Hi everyone. So I'm going to start off with a little bit of background info this might be really long but I feel so confused and lost I don't know where else to go. I am based in the US btw.
So in college I majored in Business Analytics and IT and quite frankly never understood or even enjoyed a single course related to it. I was also a COVID student so all my classes related to my major were online. I graduated a semester early with a 3.9 GPA and started a job 2 weeks after graduation. Throughout college, I honestly did not know a single classmate since we went online my Sophomore year and classes related to my major started Junior year.
Fast-forward to my first job out of college in January 2022 and I was absolutely miserable. This is a completely remote IT consulting role and I'd be thrown into calls by myself in front of the client having no idea what to say. No one would show up to my 1:1's. I felt so lost and had no idea what I was doing. I did get positive feedback but I was absolutely miserable and my mental health was awful. All of my colleagues were overworked and it was a very “hustle culture” “grind” mentality. My manager would always tell me that your 20's are your time to grind as much as possible.
This job and COVID in general made my anxiety so bad that I started to go to therapy in April. I have really bad social anxiety that worsened during the pandemic and in this role as well as just overall anxiety in general. I have gotten a little better but I am still really struggling today. I quit my job after 8 months in August because I just could not do it and started a new IT/tech role in a fortune 500 company in September. This role is also mainly remote.
Now in my current role I am in a similar situation. My team is extremely overworked. My coworkers are putting in 12+ hours a day and I am not receiving training. My manager told me that I need to basically be an experienced worker even though this is an entry level role marketed towards college grads. She does not show up to our 1:1's or provide any guidance on the tasks given to me and then gets upset when I am struggling. She never really answers my messages either. She told me this is a “hustle culture” and “fast-paced” and I need to be a “driver.” This is the exact opposite of what I was told by HR in the interview and this is the exact environment I wanted to leave. The role is more tech-based than IT overall and I genuinely do not understand anything.

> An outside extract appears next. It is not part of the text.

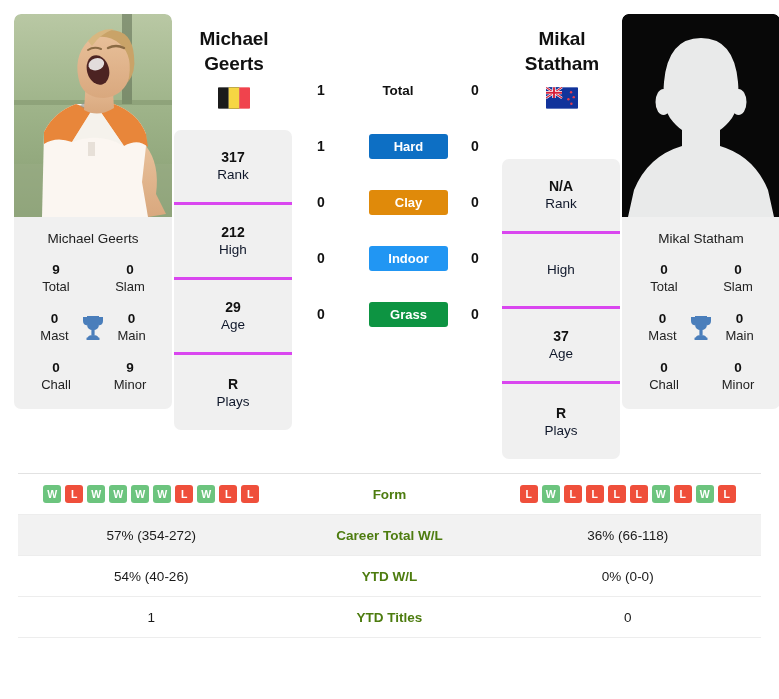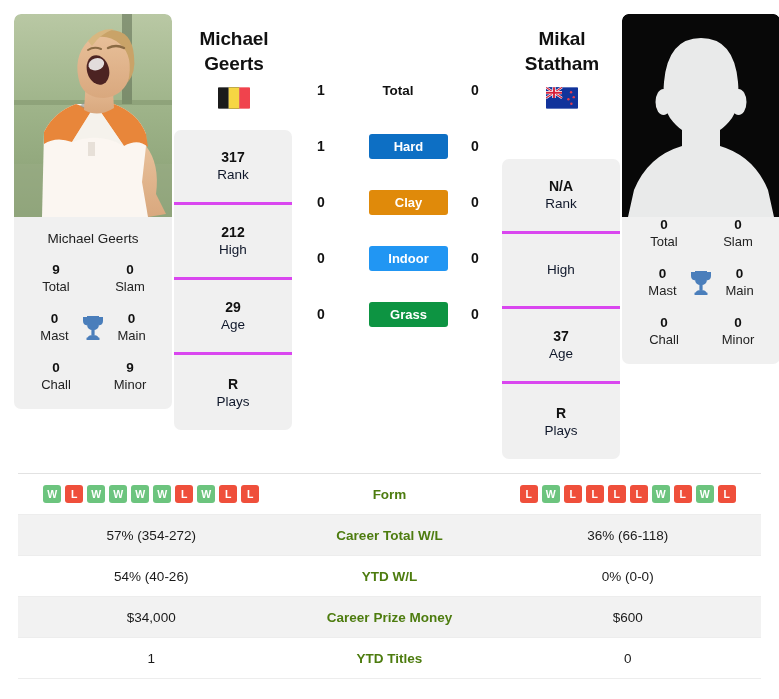"Mikal Statham" div.photo-name { html: none -> <div>Mikal Statham</div> }
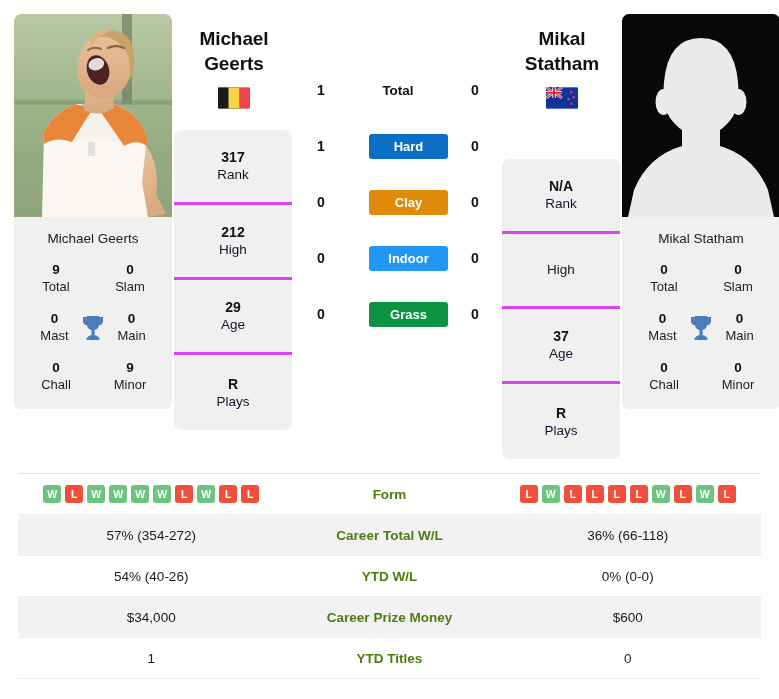"$34,000" div.srow { html: <div> <div>$34,000</div> <div>Career Prize Money</div> <div>$600</div> </div> -> none }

I feel so lost and have no idea what I am doing. I am so miserable I do not know what to do and just am not interested in what I am doing. The problem is I have no idea what I want to do or how to proceed. If I leave this role in under a year I have to pay back all my bonuses but I have not spent any of it yet. I live at home with no debt, which I am lucky for and have around 50k saved, so financially I am okay but I do want to move out eventually and am worried I won't have stability. I am having trouble finding any motivation for this role anymore and just feel so useless.
I can't tell if I'm the problem and I just cannot function in a corporate role or if I just have no received proper training. In my past internship at another company I did get good feedback but my manager would show me how to do everything and would meet with me everyday which is something I need but I think is extremely hard to find.
The thought of doing this for the next 60 years just makes me feel so miserable. I don't know if I should change careers, go back to school, take a gap year, I just have no idea. I am so confused and terrified that I am just going to feel this way at any job.
I think I realized that I just want a role that provides adequate training, an involved manager, work/life balance, and pays me enough to support myself. I don't need to be a millionaire and just do not fit this “hustle” and aggressive/competitive culture. I just do not want to be so stressed out and only enjoy 2 days out of every week since over 2/3's of our life is spent at our jobs.
And I know it is going to be extremely difficult to find a job nowadays with the recession so I am just so confused on what to do. I know my anxiety issues probably play a role and I am working on it with therapy and have seen improvement but I still do have a long way to go.
Are there any career paths/companies that fit with what I am looking for? I do not want to be a failure or burden my parents. It feels like everyone else is able to function in their corporate roles but me. I feel so lost so any help would be appreciated.